Print the lines below word for word, beginning with the first and ending with the line that holds "- While the", and skip every picture.

----------

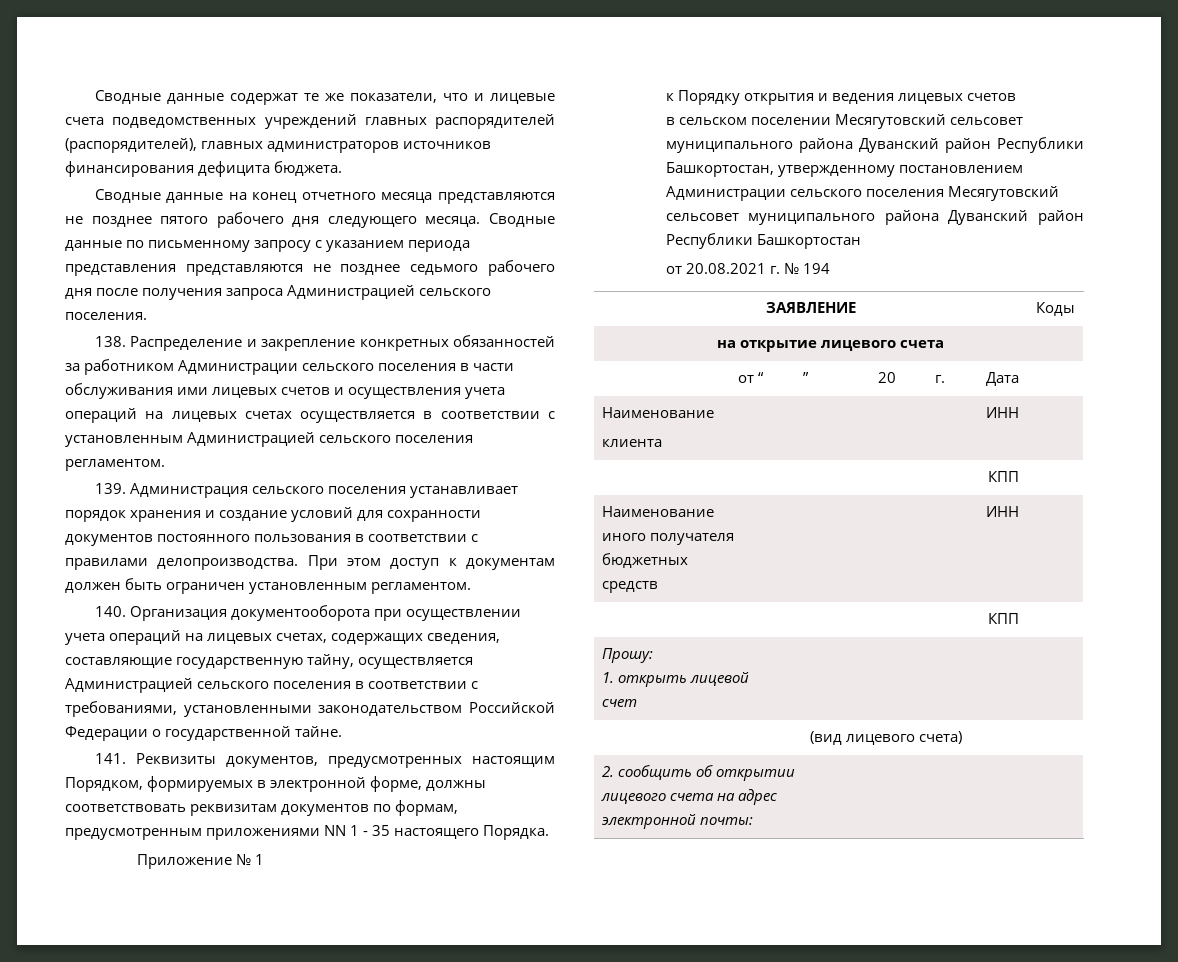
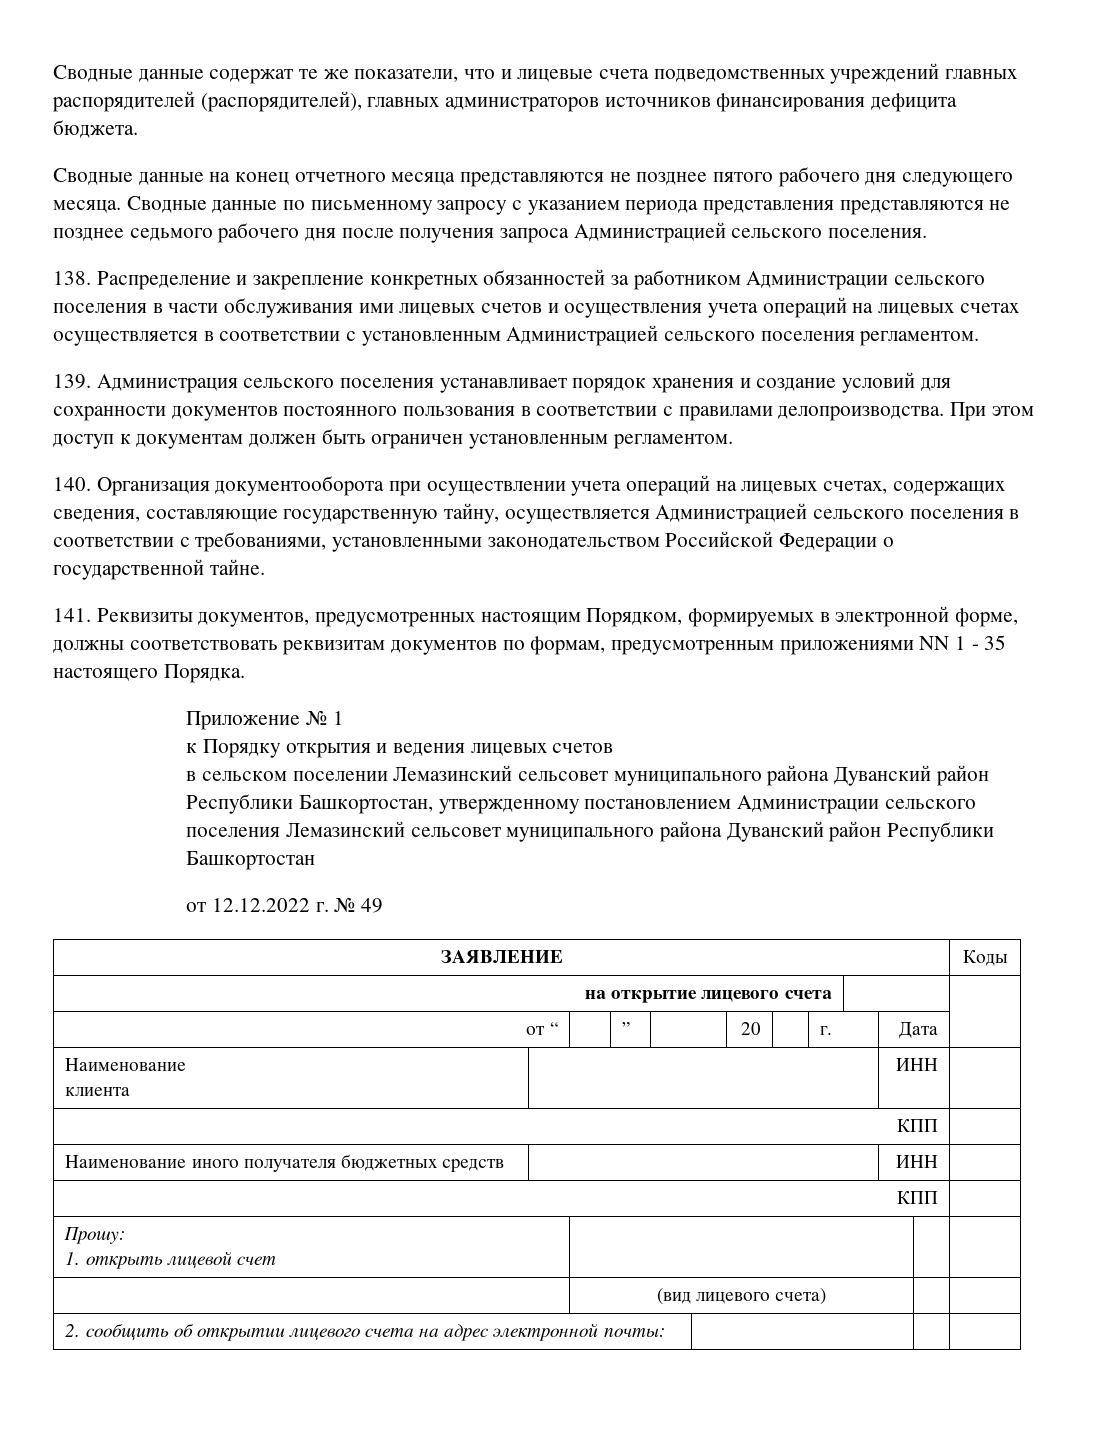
- в сельском поселении Месягутовский сельсовет муниципального района Дуванский район Республики Башкортостан, утвержденному постановлением Администрации сельского поселения Месягутовский сельсовет муниципального района Дуванский район Республики Башкортостан
+ в сельском поселении Лемазинский сельсовет муниципального района Дуванский район Республики Башкортостан, утвержденному постановлением Администрации сельского поселения Лемазинский сельсовет муниципального района Дуванский район Республики Башкортостан
- от 20.08.2021 г. № 194
+ от 12.12.2022 г. № 49

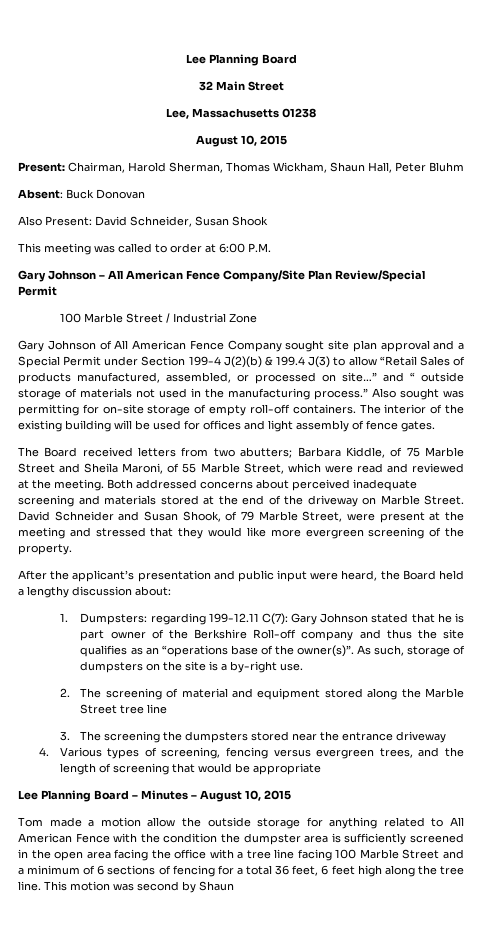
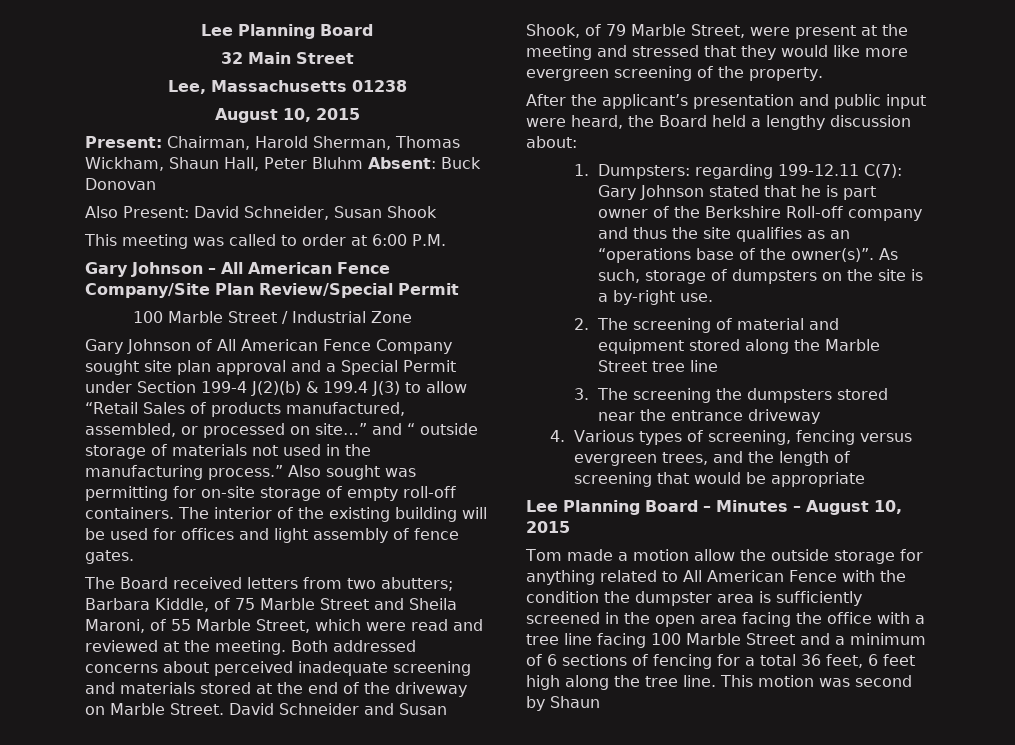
- Present: Chairman, Harold Sherman, Thomas Wickham, Shaun Hall, Peter Bluhm
- Absent: Buck Donovan
+ Present: Chairman, Harold Sherman, Thomas Wickham, Shaun Hall, Peter Bluhm Absent: Buck Donovan

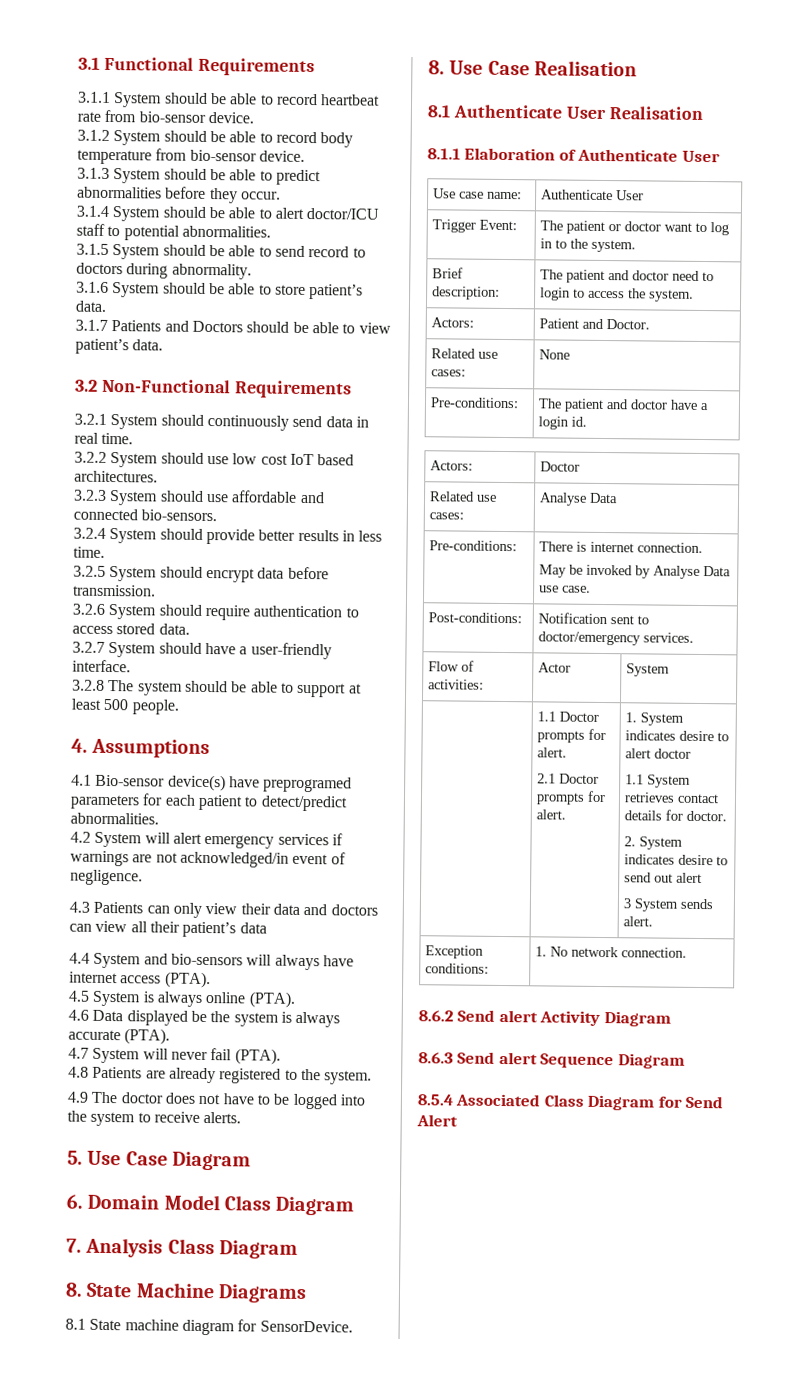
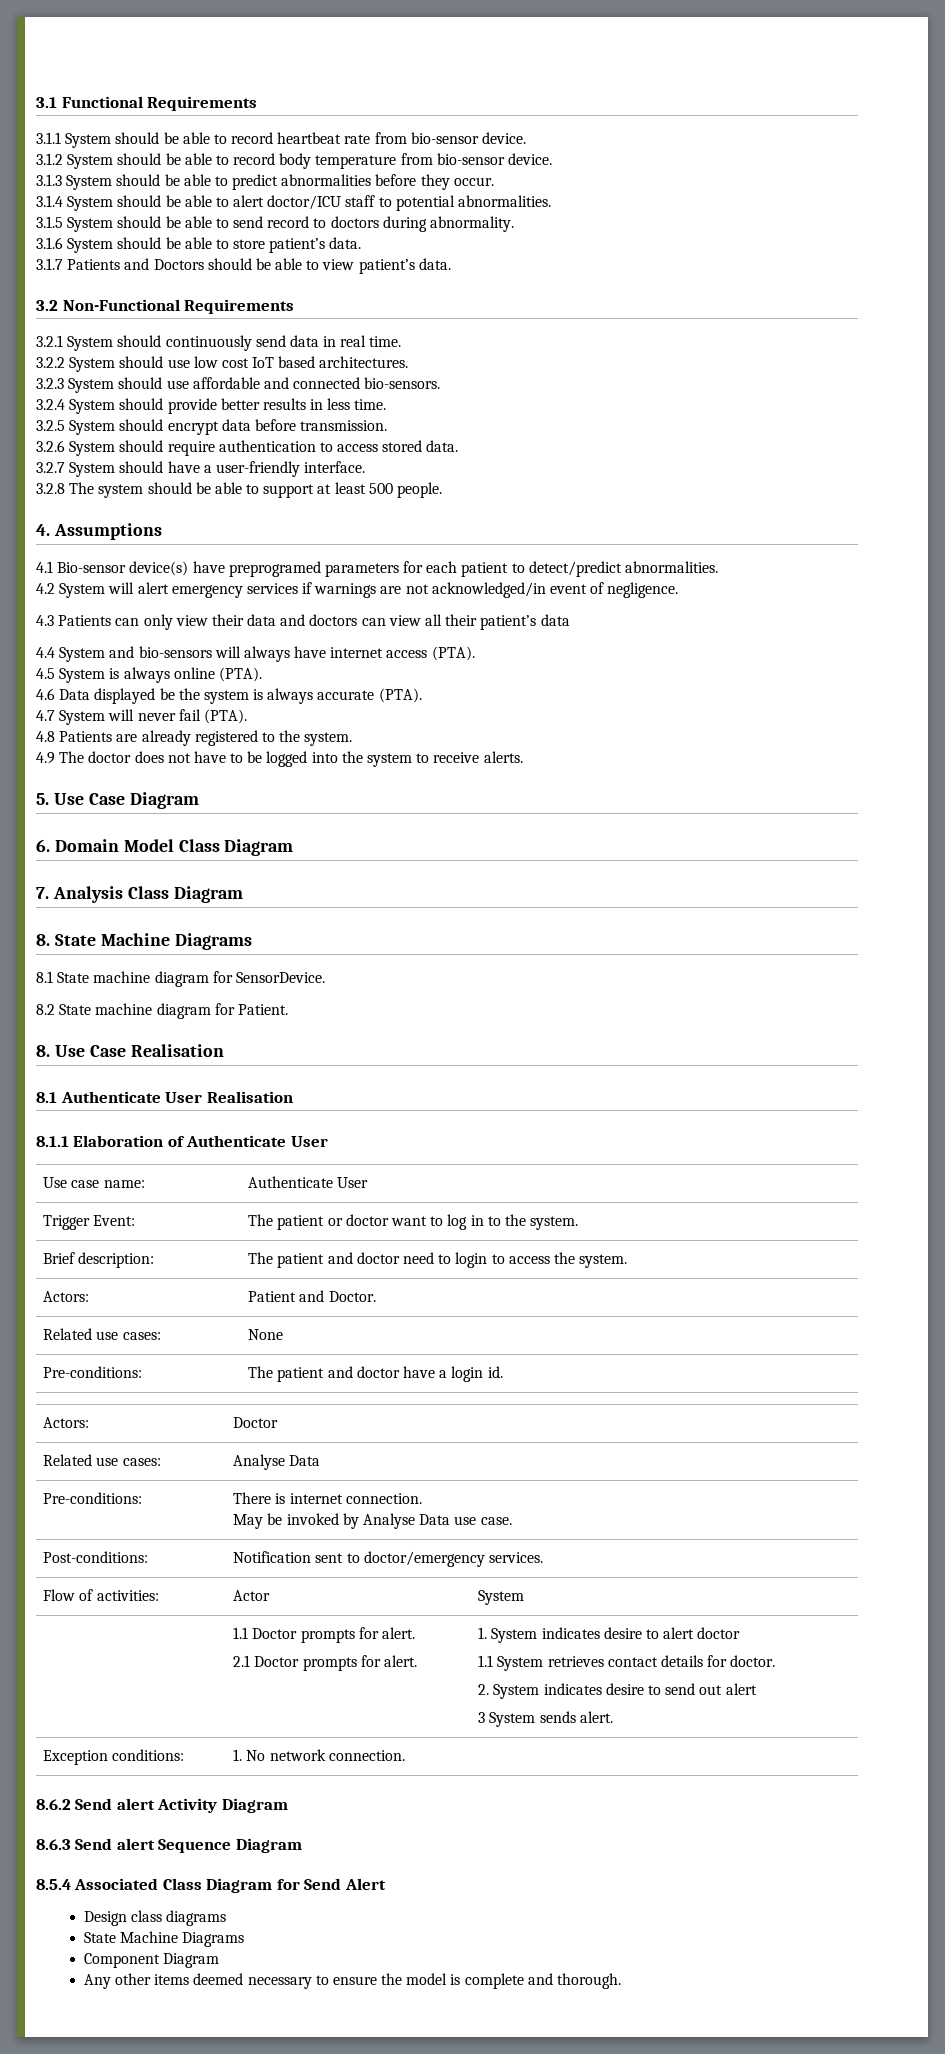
+ 8.2 State machine diagram for Patient.
+ Design class diagrams
+ State Machine Diagrams
+ Component Diagram
+ Any other items deemed necessary to ensure the model is complete and thorough.

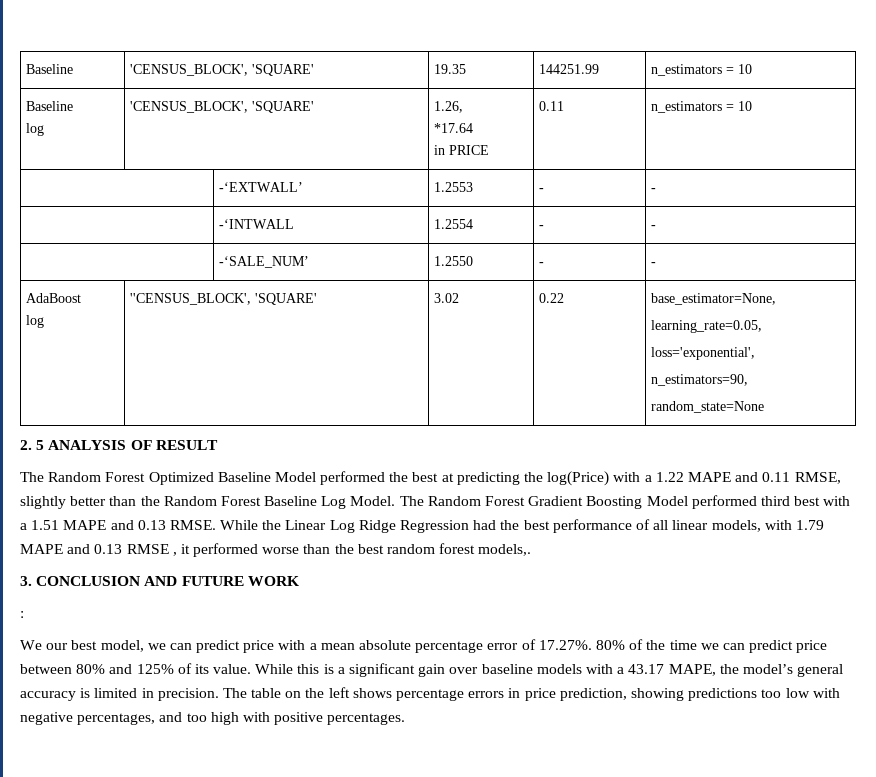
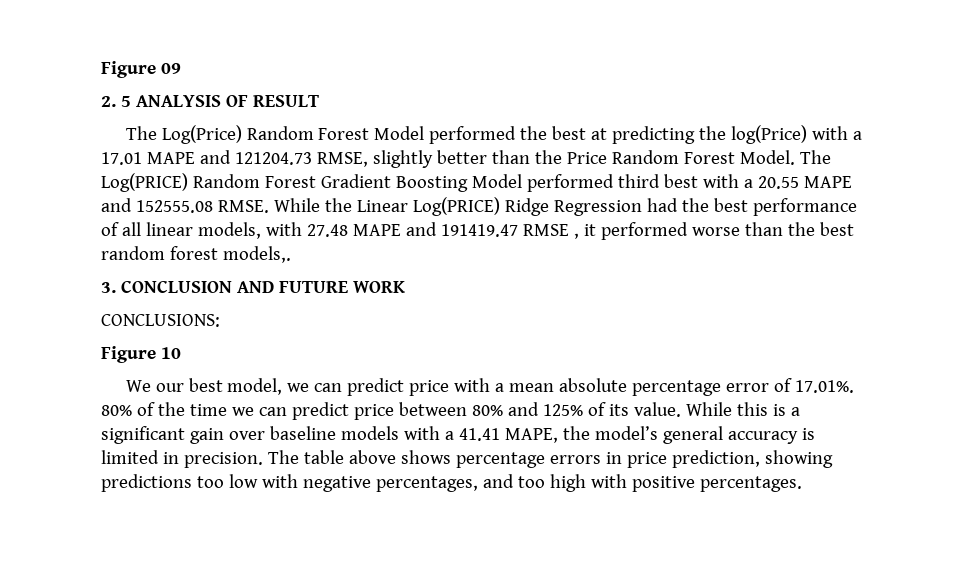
- Baseline | 'CENSUS_BLOCK', 'SQUARE' | 19.35 | 144251.99 | n_estimators = 10
- Baseline
- log | 'CENSUS_BLOCK', 'SQUARE' | 1.26,
- *17.64
- in PRICE | 0.11 | n_estimators = 10
- | -‘EXTWALL’ | 1.2553 | - | -
- | -‘INTWALL | 1.2554 | - | -
- | -‘SALE_NUM’ | 1.2550 | - | -
- AdaBoost
- log | ''CENSUS_BLOCK', 'SQUARE' | 3.02 | 0.22 | base_estimator=None,
- learning_rate=0.05,
- loss='exponential',
- n_estimators=90,
- random_state=None
+ Figure 09
- The Random Forest Optimized Baseline Model performed the best at predicting the log(Price) with a 1.22 MAPE and 0.11 RMSE, slightly better than the Random Forest Baseline Log Model.
+ The Log(Price) Random Forest Model performed the best at predicting the log(Price) with a 17.01 MAPE and 121204.73 RMSE, slightly better than the Price Random Forest Model.
- The Random Forest Gradient Boosting Model performed third best with a 1.51 MAPE and 0.13 RMSE.
+ The Log(PRICE) Random Forest Gradient Boosting Model performed third best with a 20.55 MAPE and 152555.08 RMSE.
- While the Linear Log Ridge Regression had the best performance of all linear models, with 1.79 MAPE and 0.13 RMSE , it performed worse than the best random forest models,.
+ While the Linear Log(PRICE) Ridge Regression had the best performance of all linear models, with 27.48 MAPE and 191419.47 RMSE , it performed worse than the best random forest models,.
- :
+ CONCLUSIONS:
+ Figure 10
- We our best model, we can predict price with a mean absolute percentage error of 17.27%. 80% of the time we can predict price between 80% and 125% of its value.
+ We our best model, we can predict price with a mean absolute percentage error of 17.01%. 80% of the time we can predict price between 80% and 125% of its value.
- While this is a significant gain over baseline models with a 43.17 MAPE, the model’s general accuracy is limited in precision.
+ While this is a significant gain over baseline models with a 41.41 MAPE, the model’s general accuracy is limited in precision.
- The table on the left shows percentage errors in price prediction, showing predictions too low with negative percentages, and too high with positive percentages.
+ The table above shows percentage errors in price prediction, showing predictions too low with negative percentages, and too high with positive percentages.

----------

- _WRITTEN REPLY_:
- в сельском поселении Месягутовский сельсовет муниципального района Дуванский район Республики Башкортостан, утвержденному постановлением Администрации сельского поселения Месягутовский сельсовет муниципального района Дуванский район Республики Башкортостан
+ в сельском поселении Лемазинский сельсовет муниципального района Дуванский район Республики Башкортостан, утвержденному постановлением Администрации сельского поселения Лемазинский сельсовет муниципального района Дуванский район Республики Башкортостан
- от 20.08.2021 г. № 194
+ от 12.12.2022 г. № 49

- Present: Chairman, Harold Sherman, Thomas Wickham, Shaun Hall, Peter Bluhm
- Absent: Buck Donovan
+ Present: Chairman, Harold Sherman, Thomas Wickham, Shaun Hall, Peter Bluhm Absent: Buck Donovan

+ 8.2 State machine diagram for Patient.
+ Design class diagrams
+ State Machine Diagrams
+ Component Diagram
+ Any other items deemed necessary to ensure the model is complete and thorough.

- Baseline | 'CENSUS_BLOCK', 'SQUARE' | 19.35 | 144251.99 | n_estimators = 10
- Baseline
- log | 'CENSUS_BLOCK', 'SQUARE' | 1.26,
- *17.64
- in PRICE | 0.11 | n_estimators = 10
- | -‘EXTWALL’ | 1.2553 | - | -
- | -‘INTWALL | 1.2554 | - | -
- | -‘SALE_NUM’ | 1.2550 | - | -
- AdaBoost
- log | ''CENSUS_BLOCK', 'SQUARE' | 3.02 | 0.22 | base_estimator=None,
- learning_rate=0.05,
- loss='exponential',
- n_estimators=90,
- random_state=None
+ Figure 09
- The Random Forest Optimized Baseline Model performed the best at predicting the log(Price) with a 1.22 MAPE and 0.11 RMSE, slightly better than the Random Forest Baseline Log Model.
+ The Log(Price) Random Forest Model performed the best at predicting the log(Price) with a 17.01 MAPE and 121204.73 RMSE, slightly better than the Price Random Forest Model.
- The Random Forest Gradient Boosting Model performed third best with a 1.51 MAPE and 0.13 RMSE.
+ The Log(PRICE) Random Forest Gradient Boosting Model performed third best with a 20.55 MAPE and 152555.08 RMSE.
- While the Linear Log Ridge Regression had the best performance of all linear models, with 1.79 MAPE and 0.13 RMSE , it performed worse than the best random forest models,.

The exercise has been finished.